From: Dave Hansen (haveblue_at_us.ibm.com)
Date: 11/01/05

  • Next message: Alan Stern: "Re: Notifier chains are unsafe"
    To: Ingo Molnar <mingo@elte.hu>
    Date:	Tue, 01 Nov 2005 16:22:59 +0100
    
    

    On Tue, 2005-11-01 at 16:01 +0100, Ingo Molnar wrote:
    > so it's all about expectations: _could_ you reasonably remove a piece of
    > RAM? Customer will say: "I have stopped all nonessential services, and
    > free RAM is at 90%, still I cannot remove that piece of faulty RAM, fix
    > the kernel!".

    That's an excellent example. Until we have some kind of kernel
    remapping, breaking the 1:1 kernel virtual mapping, these pages will
    always exist. The easiest example of this kind of memory is kernel
    text.

    Another example might be a somewhat errant device driver which has
    allocates some large buffers and is doing DMA to or from them. In this
    case, we need to have APIs to require devices to give up and reacquire
    any dynamically allocated structures. If the device driver does not
    implement these APIs it is not compatible with memory hotplug.

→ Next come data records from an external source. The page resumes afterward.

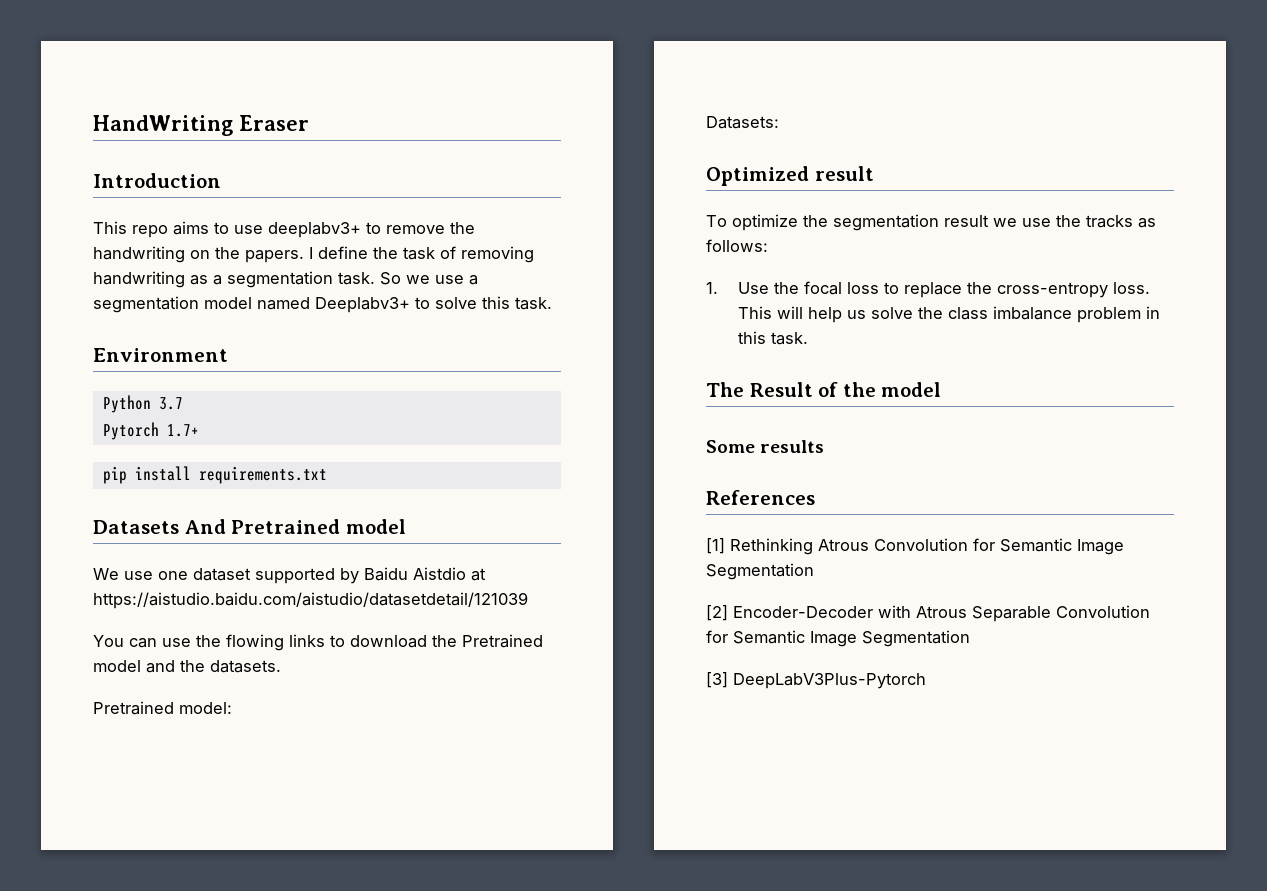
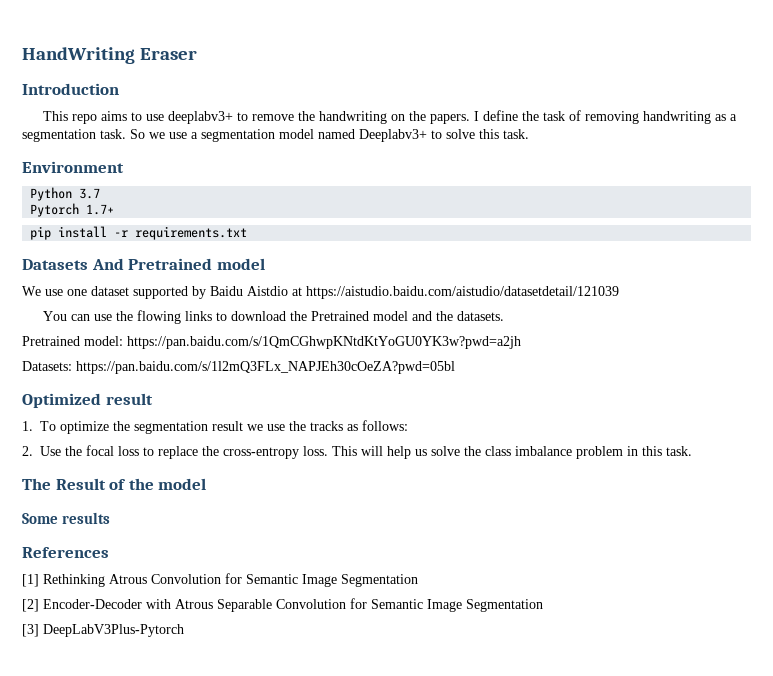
- pip install requirements.txt
+ pip install -r requirements.txt
- Pretrained model:
+ Pretrained model: https://pan.baidu.com/s/1QmCGhwpKNtdKtYoGU0YK3w?pwd=a2jh
- Datasets:
+ Datasets: https://pan.baidu.com/s/1l2mQ3FLx_NAPJEh30cOeZA?pwd=05bl
- To optimize the segmentation result we use the tracks as follows:
+ 1. To optimize the segmentation result we use the tracks as follows:
- 1. Use the focal loss to replace the cross-entropy loss.
+ 2. Use the focal loss to replace the cross-entropy loss.

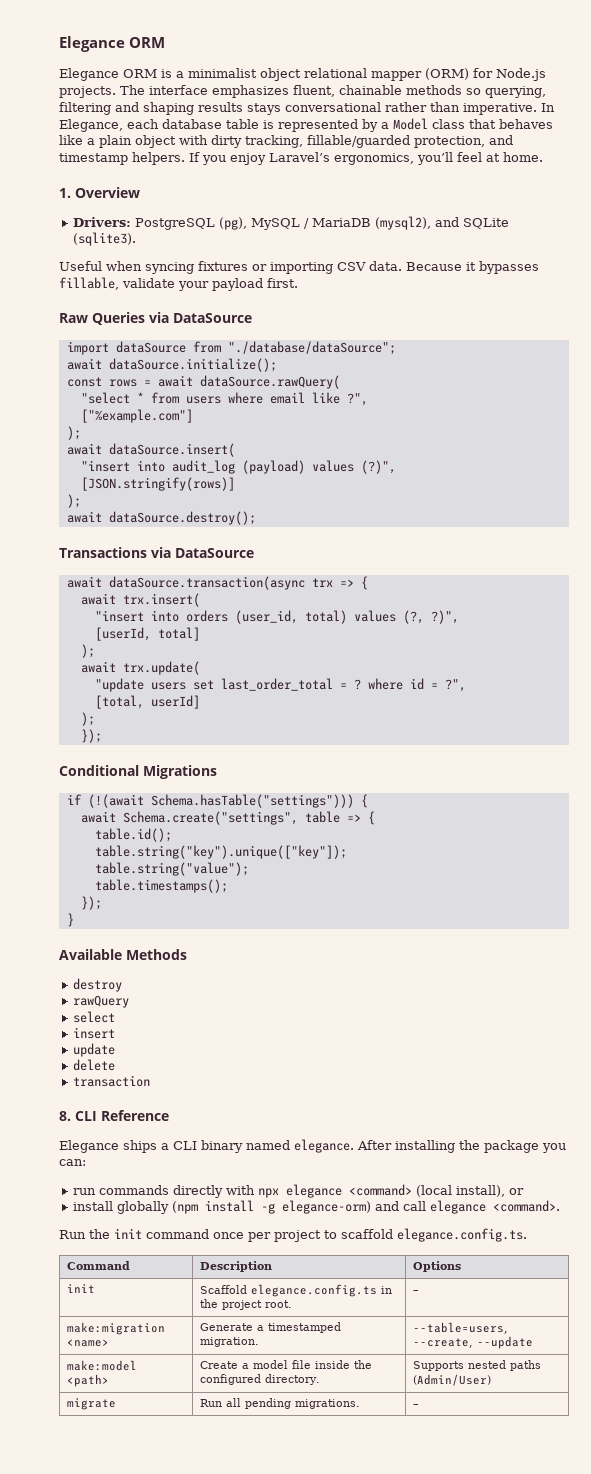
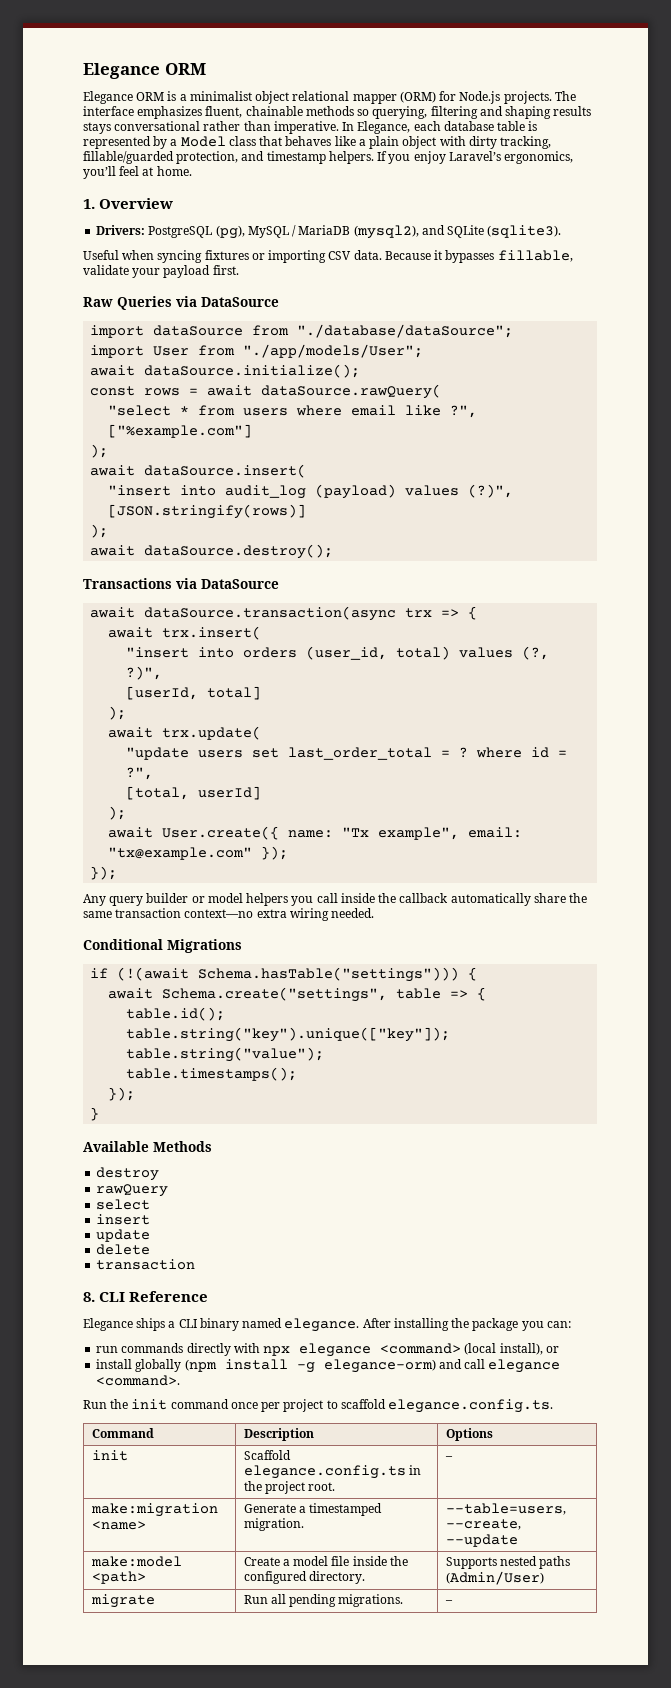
+ import User from "./app/models/User";
  [total, userId]
  );
+ await User.create({ name: "Tx example", email: "tx@example.com" });
  });
+ Any query builder or model helpers you call inside the callback automatically share the same transaction context—no extra wiring needed.

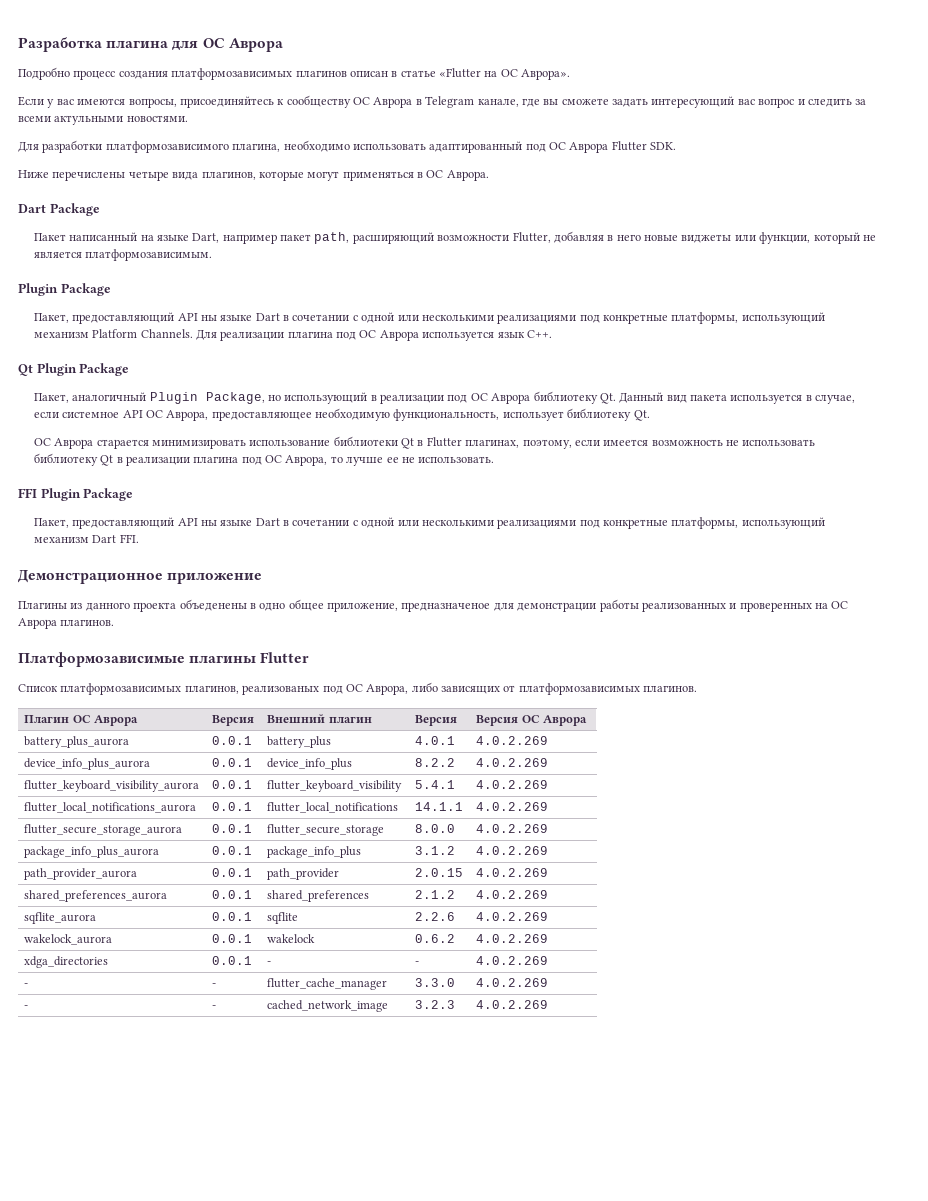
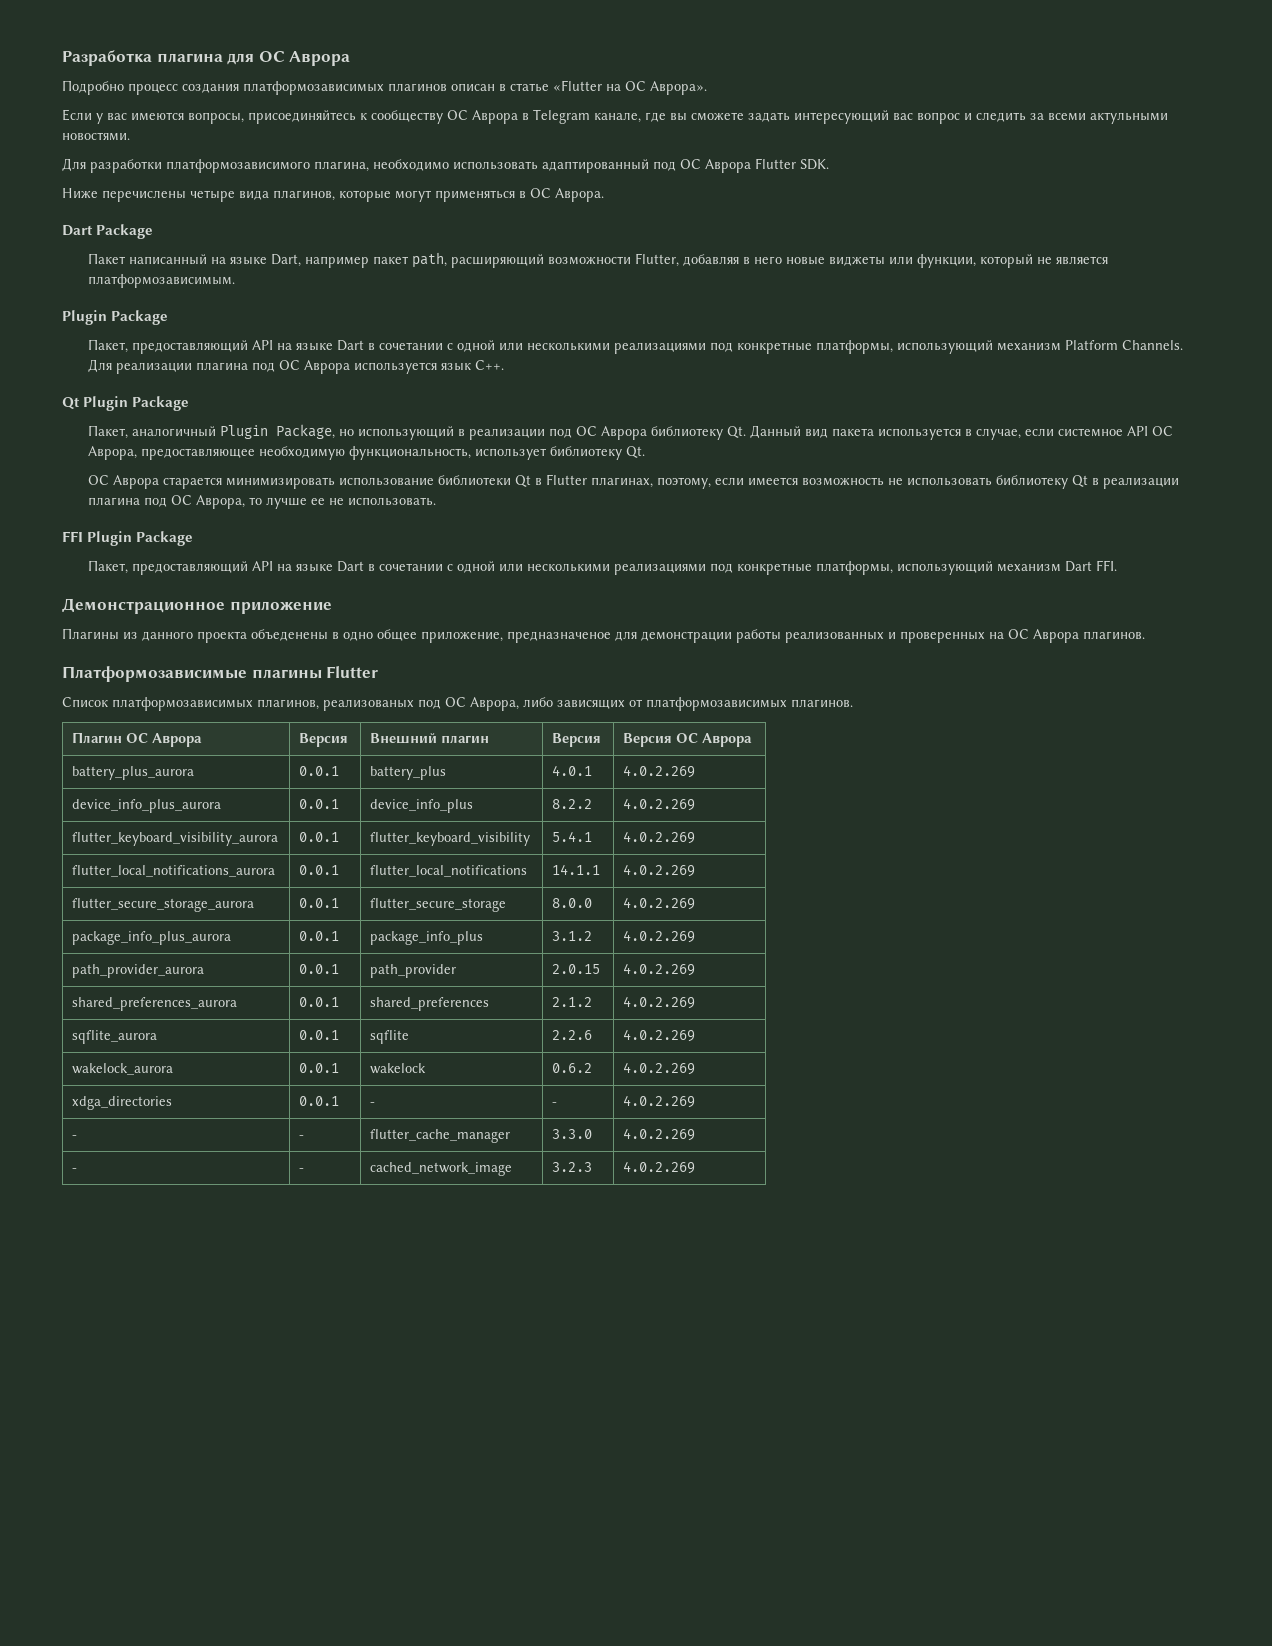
- Пакет, предоставляющий API ны языке Dart в сочетании с одной или несколькими реализациями под конкретные платформы, использующий механизм Platform Channels.
+ Пакет, предоставляющий API на языке Dart в сочетании с одной или несколькими реализациями под конкретные платформы, использующий механизм Platform Channels.
- Пакет, предоставляющий API ны языке Dart в сочетании с одной или несколькими реализациями под конкретные платформы, использующий механизм Dart FFI.
+ Пакет, предоставляющий API на языке Dart в сочетании с одной или несколькими реализациями под конкретные платформы, использующий механизм Dart FFI.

    > > There is also no precedent in existing UNIXes for a 100% solution.
    >
    > does this have any relevance to the point, other than to prove that it's
    > a hard problem that we should not pretend to be able to solve, without
    > seeing a clear path towards a solution?

    Agreed. It is a hard problem. One that some other UNIXes have not
    fully solved.

    Here are the steps that I think we need to take. Do you see any holes
    in their coverage? Anything that seems infeasible?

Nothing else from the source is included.